*** Opening of Given entries ***

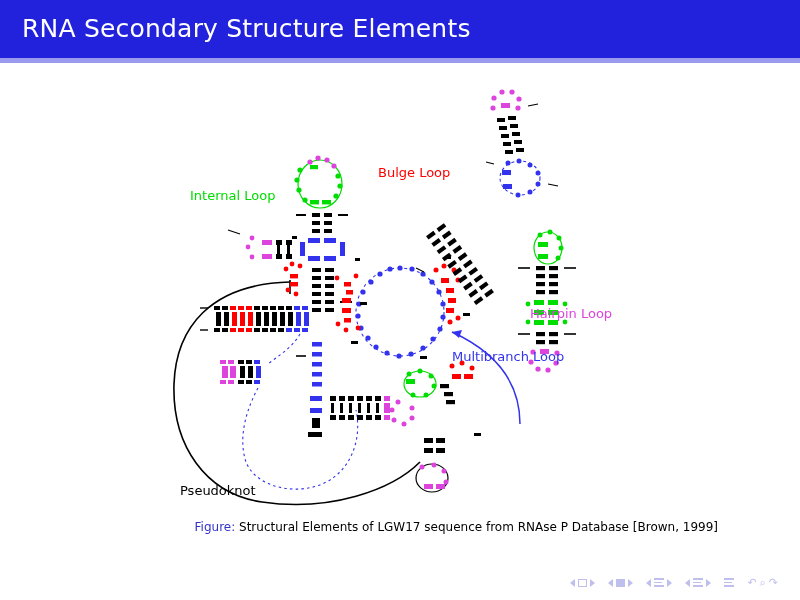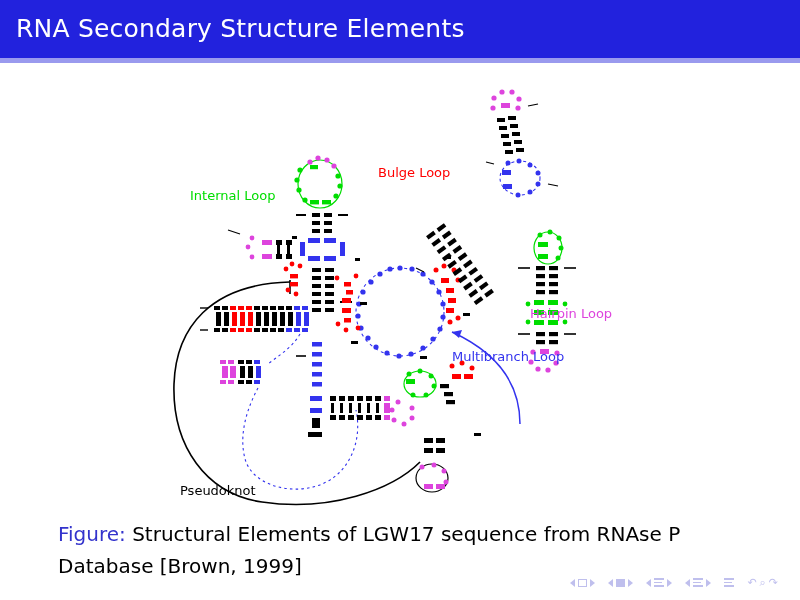--- a/index.html
+++ b/index.html
@@ -25,21 +25,21 @@
   }
   #title-underline {
     position: absolute;
     left: 0; top: 58px;
     width: 800px;
     height: 5px;
     background: #9a9aee;
   }
   #title-text {
     position: absolute;
-    left: 16px;
+    left: 22px;
     top: 14px;
     color: #ffffff;
     font-size: 25px;
     letter-spacing: 0.2px;
     font-family: "DejaVu Sans", sans-serif;
     white-space: nowrap;
   }
 
   
   #figure-area {
@@ -50,24 +50,25 @@
     height: 440px;
   }
   #rna-svg { display: block; }
 
   
   #caption {
     position: absolute;
     left: 58px;
     top: 518px;
     width: 660px;
-    font-size: 20px;
+    font-size: 12px;
     line-height: 1.62;
     color: #000000;
     font-family: "DejaVu Sans", sans-serif;
+    text-align: right;
   }
   #caption-label {
     color: #3333cc;
   }
   #caption-body { color: #000000; }
 
   
   #nav-bar {
     position: absolute;
     right: 22px;

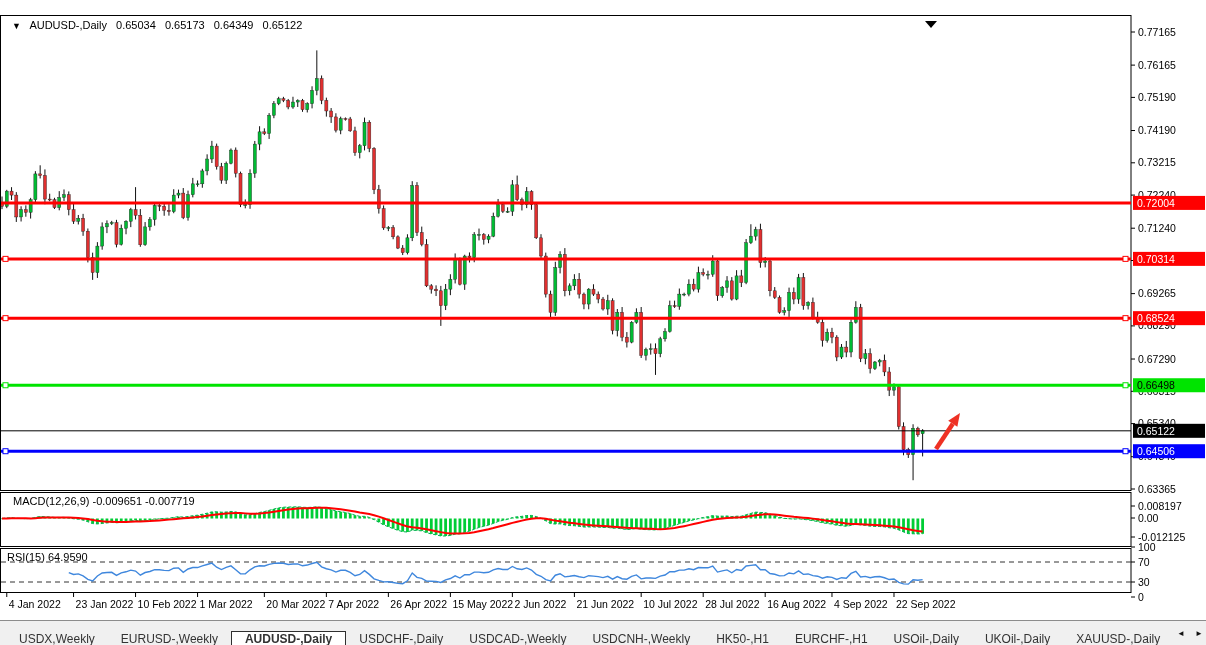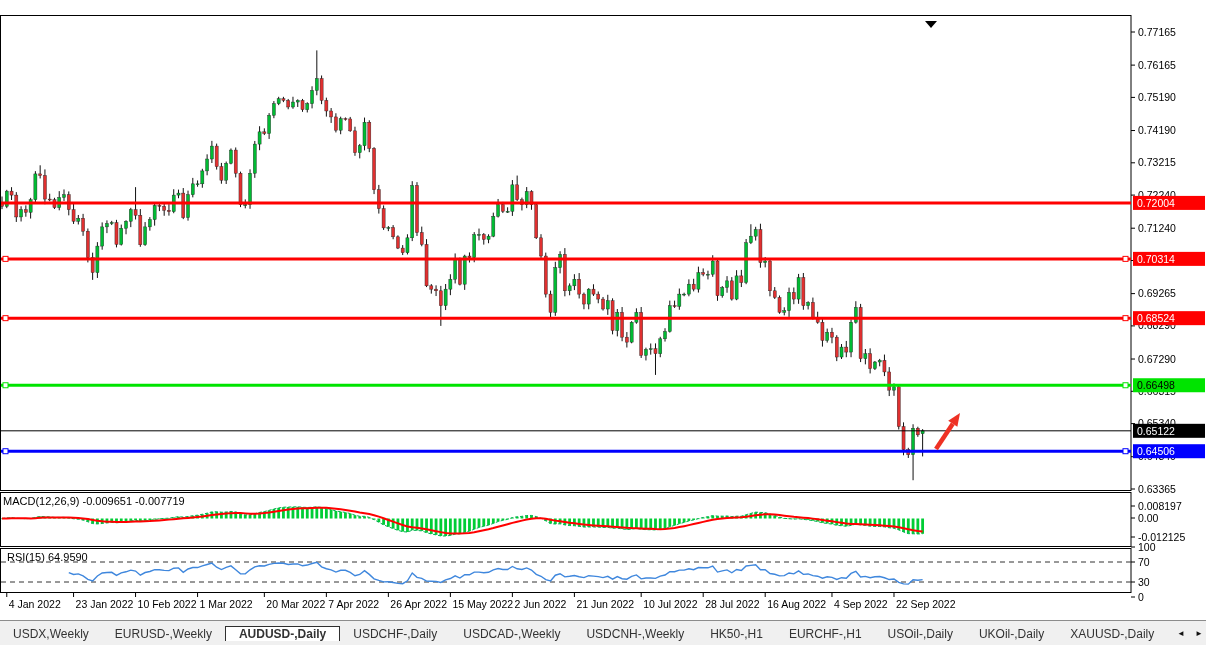--- a/index.html
+++ b/index.html
@@ -10,26 +10,26 @@
           border-bottom:1px solid #a8a8a8;display:flex;align-items:center;font-size:11px;color:#333;}
   .tf-item{padding:0 8px;height:13px;line-height:13px;cursor:default;}
   .tf-item.active{background:#fff;border:1px dotted #8a8a8a;padding:0 7px;line-height:11px;}
   .tf-sep{width:1px;height:11px;background:#c6c6c6;margin:0 2px;}
   
   #chart-svg{position:absolute;left:0;top:0;}
   
   .flabel{position:absolute;font-size:11px;white-space:nowrap;color:#000;}
   #ohlc-header{left:12px;top:19px;}
   #ohlc-header span{margin-right:6px;}
-  #macd-label{left:3px;top:495px;}
+  #macd-label{left:13px;top:495px;}
   #rsi-label{left:7px;top:551px;}
   
   #tab-bar{position:absolute;left:0;top:620px;width:1206px;height:25px;background:#f0f0f0;
            border-top:1px solid #8c8c8c;display:flex;align-items:stretch;font-size:12px;color:#333;}
-  #tabstrip{flex:1;display:flex;align-items:center;overflow:hidden;white-space:nowrap;}
+  #tabstrip{flex:1;display:flex;align-items:flex-end;overflow:hidden;white-space:nowrap;padding-left:6px;}
   .tab{display:flex;align-items:center;padding:0 13px;cursor:default;}
   .tab-sep{width:1px;background:#b5b5b5;margin:6px 0;}
   .tab.active{background:#fff;border:1px solid #2f2f2f;border-bottom:none;font-weight:bold;margin-top:0px;}
   #tab-scroll{width:26px;display:flex;align-items:center;justify-content:space-between;
               padding:0 3px;font-size:8px;color:#111;}
   #tab-scroll span{cursor:default;}
   svg text{font-family:"Liberation Sans","DejaVu Sans",sans-serif;}
 </style>
 </head>
 <body>
@@ -771,20 +771,28 @@
         <line x1="893.9899999999999" y1="593" x2="893.9899999999999" y2="597" stroke="#000"></line>
         <text x="895.9899999999999" y="608" font-size="10.5" fill="#000">22 Sep 2022</text>
       </g>
       <polygon points="925,21 937,21 931,28" fill="#000000"></polygon>
       <g>
         <line x1="936" y1="449" x2="952.788897449072" y2="423.816653826392" stroke="#ee3124" stroke-width="4.5"></line>
         <polygon points="960,413 957.3651740679302,426.86750490563077 948.2126208302138,420.7658027471532" fill="#ee3124"></polygon>
       </g>
     </svg>
 
+  <div id="ohlc-header" class="flabel">
+    <span style="font-size:9px;">▼</span>
+    <span>AUDUSD-,Daily</span>
+    <span>0.65034</span>
+    <span>0.65173</span>
+    <span>0.64349</span>
+    <span>0.65122</span>
+  </div>
 
   <div id="macd-label" class="flabel">
     <span>MACD(12,26,9)</span>
     <span>-0.009651 -0.007719</span>
   </div>
 
   <div id="rsi-label" class="flabel">
     <span>RSI(15)</span>
     <span>64.9590</span>
   </div>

*** Close of Given entries ***

▶ **Problem to solve**
With the pictures omitted, repeat the full set of records above exactly.

▶ **Answer to the exercise**
--- a/index.html
+++ b/index.html
@@ -25,21 +25,21 @@
   }
   #title-underline {
     position: absolute;
     left: 0; top: 58px;
     width: 800px;
     height: 5px;
     background: #9a9aee;
   }
   #title-text {
     position: absolute;
-    left: 16px;
+    left: 22px;
     top: 14px;
     color: #ffffff;
     font-size: 25px;
     letter-spacing: 0.2px;
     font-family: "DejaVu Sans", sans-serif;
     white-space: nowrap;
   }
 
   
   #figure-area {
@@ -50,24 +50,25 @@
     height: 440px;
   }
   #rna-svg { display: block; }
 
   
   #caption {
     position: absolute;
     left: 58px;
     top: 518px;
     width: 660px;
-    font-size: 20px;
+    font-size: 12px;
     line-height: 1.62;
     color: #000000;
     font-family: "DejaVu Sans", sans-serif;
+    text-align: right;
   }
   #caption-label {
     color: #3333cc;
   }
   #caption-body { color: #000000; }
 
   
   #nav-bar {
     position: absolute;
     right: 22px;

--- a/index.html
+++ b/index.html
@@ -10,26 +10,26 @@
           border-bottom:1px solid #a8a8a8;display:flex;align-items:center;font-size:11px;color:#333;}
   .tf-item{padding:0 8px;height:13px;line-height:13px;cursor:default;}
   .tf-item.active{background:#fff;border:1px dotted #8a8a8a;padding:0 7px;line-height:11px;}
   .tf-sep{width:1px;height:11px;background:#c6c6c6;margin:0 2px;}
   
   #chart-svg{position:absolute;left:0;top:0;}
   
   .flabel{position:absolute;font-size:11px;white-space:nowrap;color:#000;}
   #ohlc-header{left:12px;top:19px;}
   #ohlc-header span{margin-right:6px;}
-  #macd-label{left:3px;top:495px;}
+  #macd-label{left:13px;top:495px;}
   #rsi-label{left:7px;top:551px;}
   
   #tab-bar{position:absolute;left:0;top:620px;width:1206px;height:25px;background:#f0f0f0;
            border-top:1px solid #8c8c8c;display:flex;align-items:stretch;font-size:12px;color:#333;}
-  #tabstrip{flex:1;display:flex;align-items:center;overflow:hidden;white-space:nowrap;}
+  #tabstrip{flex:1;display:flex;align-items:flex-end;overflow:hidden;white-space:nowrap;padding-left:6px;}
   .tab{display:flex;align-items:center;padding:0 13px;cursor:default;}
   .tab-sep{width:1px;background:#b5b5b5;margin:6px 0;}
   .tab.active{background:#fff;border:1px solid #2f2f2f;border-bottom:none;font-weight:bold;margin-top:0px;}
   #tab-scroll{width:26px;display:flex;align-items:center;justify-content:space-between;
               padding:0 3px;font-size:8px;color:#111;}
   #tab-scroll span{cursor:default;}
   svg text{font-family:"Liberation Sans","DejaVu Sans",sans-serif;}
 </style>
 </head>
 <body>
@@ -771,20 +771,28 @@
         <line x1="893.9899999999999" y1="593" x2="893.9899999999999" y2="597" stroke="#000"></line>
         <text x="895.9899999999999" y="608" font-size="10.5" fill="#000">22 Sep 2022</text>
       </g>
       <polygon points="925,21 937,21 931,28" fill="#000000"></polygon>
       <g>
         <line x1="936" y1="449" x2="952.788897449072" y2="423.816653826392" stroke="#ee3124" stroke-width="4.5"></line>
         <polygon points="960,413 957.3651740679302,426.86750490563077 948.2126208302138,420.7658027471532" fill="#ee3124"></polygon>
       </g>
     </svg>
 
+  <div id="ohlc-header" class="flabel">
+    <span style="font-size:9px;">▼</span>
+    <span>AUDUSD-,Daily</span>
+    <span>0.65034</span>
+    <span>0.65173</span>
+    <span>0.64349</span>
+    <span>0.65122</span>
+  </div>
 
   <div id="macd-label" class="flabel">
     <span>MACD(12,26,9)</span>
     <span>-0.009651 -0.007719</span>
   </div>
 
   <div id="rsi-label" class="flabel">
     <span>RSI(15)</span>
     <span>64.9590</span>
   </div>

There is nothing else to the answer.